Por Flavia Estevan

Antes de começar, quero fazer um parênteses em relação ao uso do gênero nesta nota, usarei mulheres referido-me às mulheres cis, para poder abordar as especificidades das experiências delas com relação ao parto e ao nascimento, sem deixar de reconhecer que homens trans também dão à luz e que mulheres trans também são mulheres.

O Parto e o Nascimento

Parto e nascimento convergem duas experiências diferentes que acontecem ao mesmo tempo; Parir é a experiência da mulher e Nascer é a experiência do feto que chega ao mundo.

Ambas experiências envolvem corpos, emoções e sensações, além de que parir e nascer acontecem sob determinantes sociais, culturais e históricas.

Tratarei de falar rapidamente sobre algumas variantes históricas e culturais e principalmente compartilhar uma visão sobre o tratamento que os corpos femininos vêm recebendo nesse processo.

Até o século XX o parto estava dentro de um repertório de situações vividas na esfera doméstica e comunitária. Mulheres pariam entre mulheres, em geral nos seus lares e dessa forma mantinham suas roupas, sua alimentação, seu entorno familiar e sua identidade.

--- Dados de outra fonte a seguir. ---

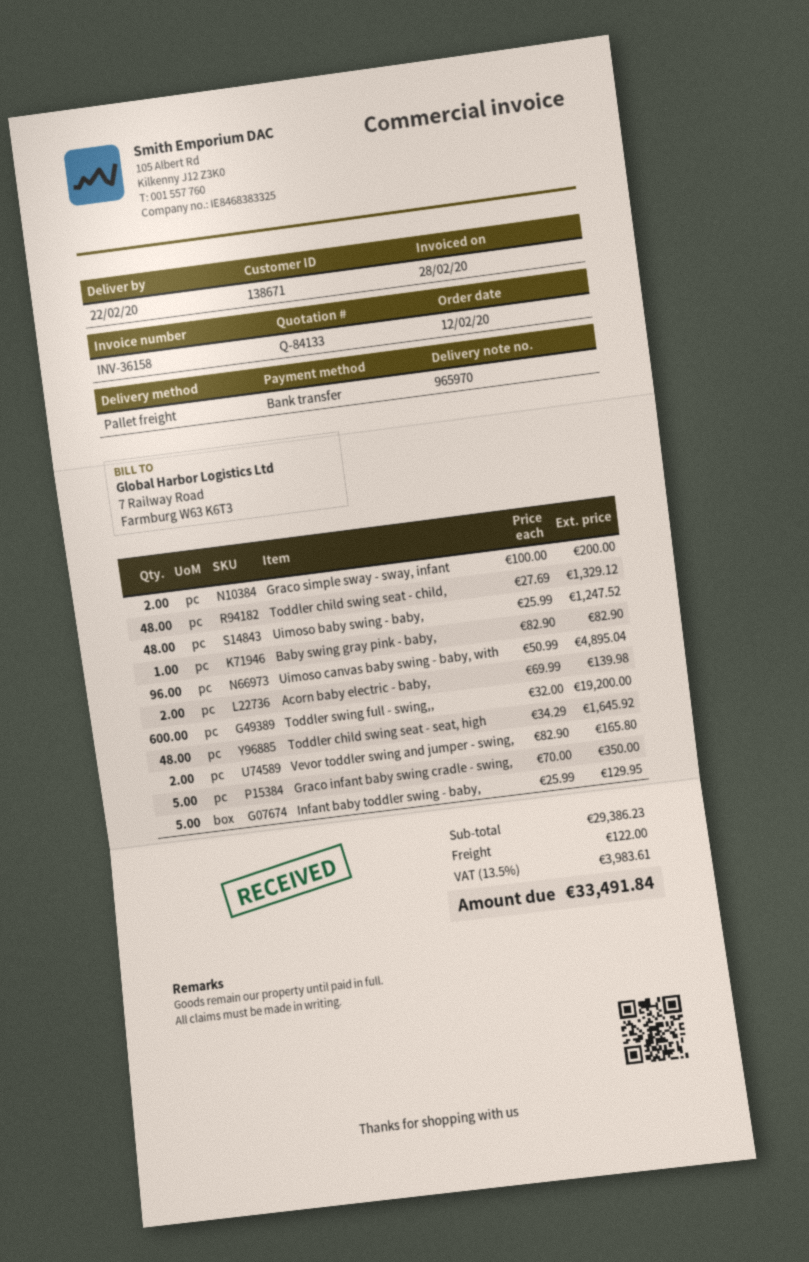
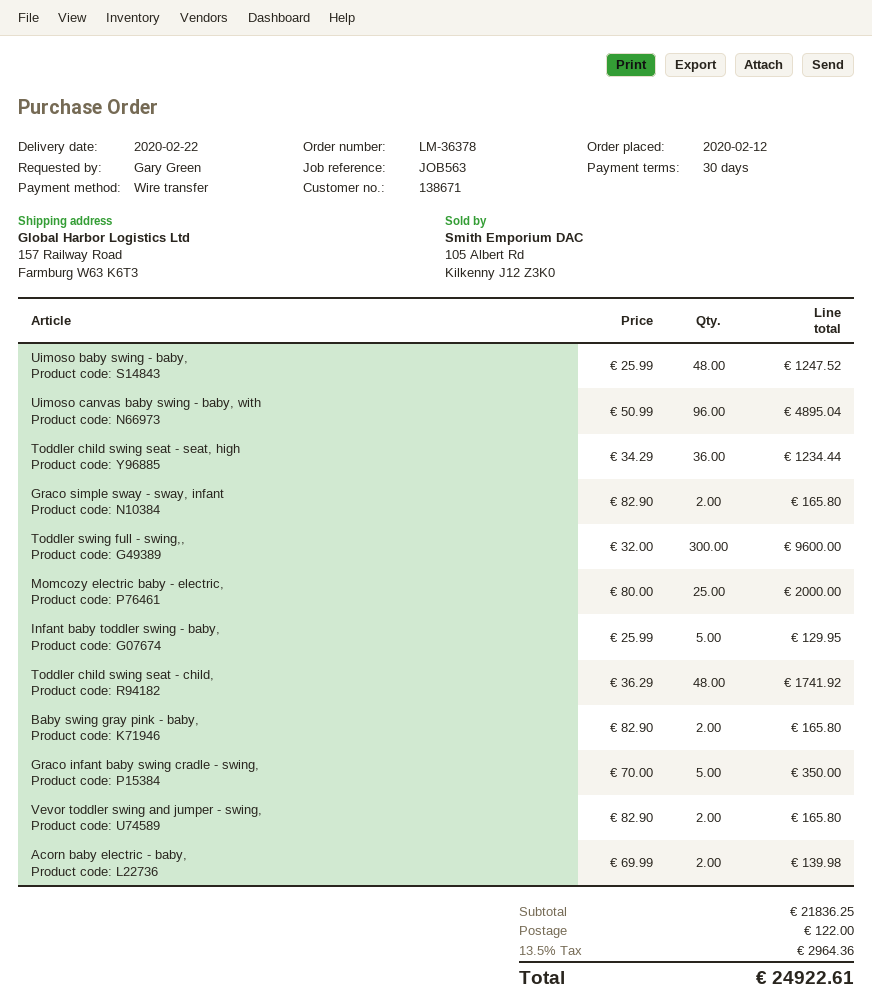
Graco simple sway - sway, infant: 2 x 100.00 = 200.00 -> 2 x 82.90 = 165.80
Toddler child swing seat - child,: 48 x 27.69 = 1329.12 -> 48 x 36.29 = 1741.92
Baby swing gray pink - baby,: 1 x 82.90 = 82.90 -> 2 x 82.90 = 165.80
Toddler swing full - swing,,: 600 x 32.00 = 19200.00 -> 300 x 32.00 = 9600.00
Toddler child swing seat - seat, high: 48 x 34.29 = 1645.92 -> 36 x 34.29 = 1234.44
Momcozy electric baby - electric,: none -> 25 x 80.00 = 2000.00
subtotal: 29386.23 -> 21836.25
tax: 13.5% = 3983.61 -> 13.5% = 2964.36
total: 33491.84 -> 24922.61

A obstetrícia como especialidade médica no ocidente, foi levando progressivamente os partos para dentro das instituições hospitalares e isso se consolidou a partir dos anos 50, sobretudo nas sociedades urbanas.

Inserir o parto entre as especialidades médicas mudou a compreensão de que o parto é uma experiência humana. O profissional que acompanha o parto passou a ter o papel de protagonista, bastante motivado a fazer algo diante do “sofrimento” de uma mulher.

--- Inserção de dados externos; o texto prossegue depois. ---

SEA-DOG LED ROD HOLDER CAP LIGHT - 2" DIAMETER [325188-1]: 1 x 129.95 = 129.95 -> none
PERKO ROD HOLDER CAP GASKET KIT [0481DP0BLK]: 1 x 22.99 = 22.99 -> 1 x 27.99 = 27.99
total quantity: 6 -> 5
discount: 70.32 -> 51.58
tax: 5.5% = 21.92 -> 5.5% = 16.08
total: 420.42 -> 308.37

Tem sido uma reivindicação dos movimentos feministas na saúde, desde a década de 60, a retomada da autonomia sobre nossos corpos. Também é preciso recuperar a confiança tanto por parte de nós mulheres, quantos dos profissionais da saúde, na capacidade que temos de parir e que os bebês têm de nascer.

Qual é o olhar humanista sobre o parto e o nascimento que devemos lançar nos dias atuais?

Um olhar humanista deve incluir a superação das práticas de violência obstétrica que incluem xingamentos, tortura psicológica, violência física e sexual durante o parto, além de procedimentos de rotina que são realizados todos os dias em todo o mundo e são violentos; como uso de substâncias quimicas para acelerar os partos, manter mulheres deitadas e sem alimentação, manobras como empurar o fundo do útero, realizar cortes vaginais e cesarianas sem necessidade. Todas essas práticas não possuem respaldo científico, pelo contrário, estão contra indicadas.

Devemos trabalhar pelo ideal de que todos os partos sejam experiências respeitosas e com segurança. Precisamos garantir o acesso aos direitos sexuais e reprodutivos para todas as pessoas do mundo, garantindo dessa forma que os nascimentos que ocorram, sejam desejados.

Humanizar é trabalhar dia e noite pela melhor experiência possível de parto, dispor dos recursos necessários, que são sobretudo investir em profissionais qualificados, bem remunerados, com jornadas de trabalho dignas e que possam estar em reflexão permanente e tenham acesso à ferramentas para superação da violência interna e com outres.

Humanizar é cuidar do olhar que lançamos sobre o parto e o nascimento, se nosso olhar é julgador, rígido e queremos que o parto caiba em nossos tempos, em nossas agendas e em nossos protocolos, inevitavelmente atropelamos as mulheres e desrespeitamos sua autonomia.

Cada parto e cada nascimento é uma aventura rumo ao desconhecido, uma intenção lançada ao porvir, uma condição de origem. É o início da vida de alguém e o renascimento de uma mulher e de uma família, portanto um momento sagrado e sublime.

Como profissionais da saúde tomemos a responsabilidade de acompanhar esses processos dando nosso melhor, para estar à altura dessa missão grandiosa que nos foi conferida. Como disse o escritor, poeta e médico brasileiro João Guimarães Rosa, “Uma criança nasceu, o mundo tornou a começar”.

Em um mundo que precisa re-começar em tantos aspectos, talvez aí tenhamos uma pista.